Quatro hospitais públicos de Pernambuco serão os primeiros do país a receberem a cola de fibrina produzida pela Empresa Brasileira de Hemoderivados e Biotecnologia (Hemobrás) no laboratório da estatal, situado nas instalações da Fundação de Hematologia e Hemoterapia de Pernambuco (Hemope). Trata-se de um selante biológico elaborado com o plasma humano que reduz ou detém hemorragias em cirurgias cardiovasculares, hepáticas, ortopédicas e neurocirurgias.
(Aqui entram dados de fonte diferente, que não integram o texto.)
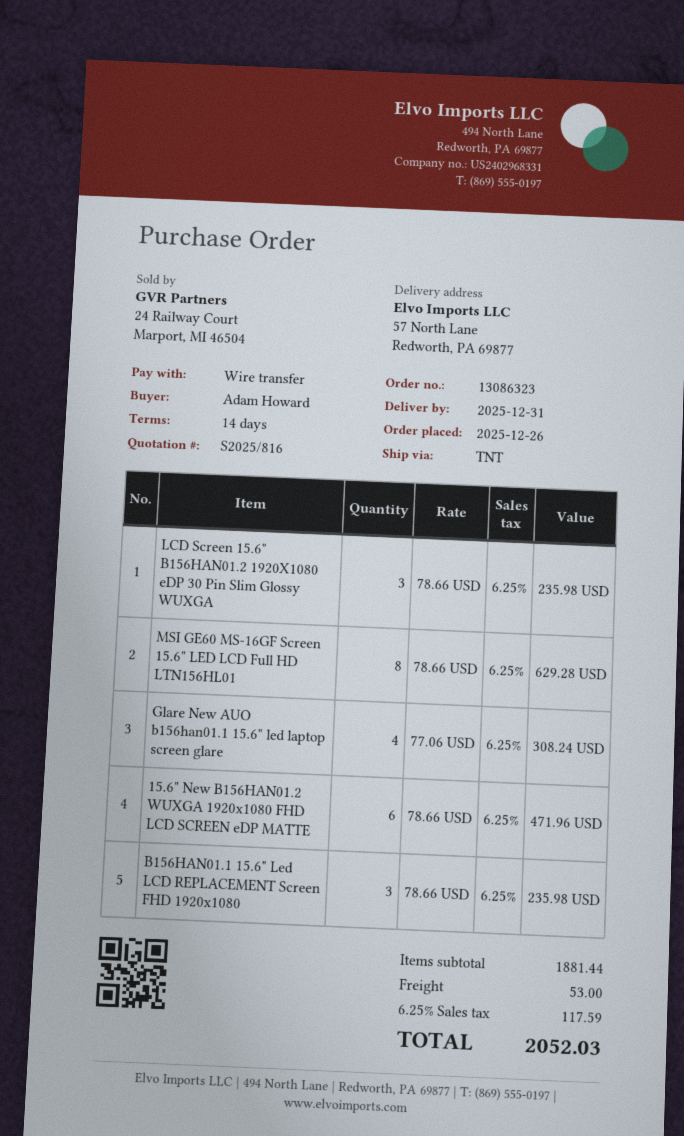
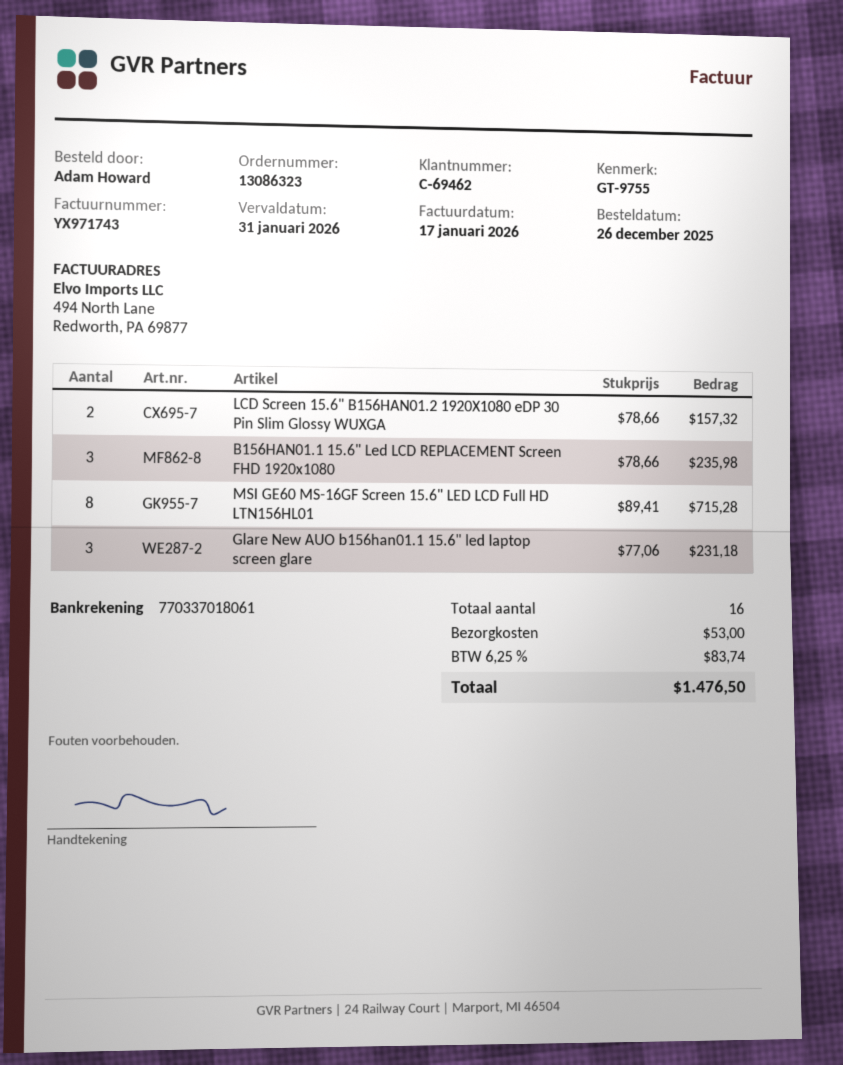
LCD Screen 15.6" B156HAN01.2 1920X1080 eDP 30 Pin Slim Glossy WUXGA: 3 x 78.66 = 235.98 -> 2 x 78.66 = 157.32
MSI GE60 MS-16GF Screen 15.6" LED LCD Full HD LTN156HL01: 8 x 78.66 = 629.28 -> 8 x 89.41 = 715.28
Glare New AUO b156han01.1 15.6" led laptop screen glare: 4 x 77.06 = 308.24 -> 3 x 77.06 = 231.18
15.6" New B156HAN01.2 WUXGA 1920x1080 FHD LCD SCREEN eDP MATTE: 6 x 78.66 = 471.96 -> none
tax: 6.25% = 117.59 -> 6.25% = 83.74
total: 2052.03 -> 1476.50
Na última segunda-feira, o presidente da Hemobrás Romulo Maciel Filho, o Secretário de Saúde de Pernambuco, Antônio Carlos Figueira, e o presidente do Hemope, Divaldo Sampaio, participaram de solenidade no Hemope, no Recife, para distribuir o produto aos hospitais da Restauração (HR), de Câncer de pernambuco (HCP) e Oswaldo Cruz (HUOC) e ao Pronto Socorro Cardiológico Universitário de Pernambuco (Procape). Em um ano, estas unidade receberão 3,4 litros de cola de fibrina, o suficiente para 680 cirurgias, pois o consumo médio é de 5 mL por procedimento.
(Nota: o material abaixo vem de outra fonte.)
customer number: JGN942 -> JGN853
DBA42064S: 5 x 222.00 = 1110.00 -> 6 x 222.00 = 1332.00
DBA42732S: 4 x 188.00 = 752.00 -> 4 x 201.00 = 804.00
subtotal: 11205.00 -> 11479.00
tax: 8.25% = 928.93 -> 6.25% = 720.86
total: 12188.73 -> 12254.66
A hemobrás, estatal vinculada ao Ministério da Saúde (MS), enviará o produto a partir de 22/10 aos hospitais, sem nenhum custo direto, sendo cada remessa em média de 200 mL. Para o HR, está previsto 1 litro de cola de fibrina por ano para neurocirurgias. Para o HUOC, serão 800 mL para cirurgias hepáticas e transplantes de fígado no mesmo período. Para o Procape, serão 800 mL para cirurgias cardiovasculares ao longo dos próximos 12 meses. Já para o HCP, serão 800 mL para cirurgias de cabeça e pescoço. A expectativa da Hemobrás é, posteriormente, distribuir o selante biológico para outros hospitais públicos de Pernambuco e também de outros estados. Todas seguirão os mesmos pré-requisitos: serão selecionadas pelo MS por possuírem demanda dos procedimentos para o qual o hemocomponente é recomendado, contarem com estrutura para seu correto armazenamento e disporem de profissionais com experiência em seu manuseio.
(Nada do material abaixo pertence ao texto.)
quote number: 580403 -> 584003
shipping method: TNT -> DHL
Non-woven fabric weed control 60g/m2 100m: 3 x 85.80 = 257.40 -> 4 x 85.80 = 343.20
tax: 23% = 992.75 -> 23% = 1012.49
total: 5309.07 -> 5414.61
Até então, a cola de fibrina era obtida exclusivamente por importação e usada, sobretudo, na rede privada, pois o MS tinha dificuldade de adquiri-la devido ao alto custo no exterior- que chega a R$ 1 mil cada mL- e à baixa oferta diante da demanda mundial. A fabricação no Laboratório de Cola de Fibrina da Hemobrás, atualmente em uma área cedida pelo Hemope, será financiada pelo Ministério da Saúde. Com isso, além de oferecer qualidade internacional, a cola brasileira proporcionará economia aos cofres públicos e ampliação do acesso da população à saúde.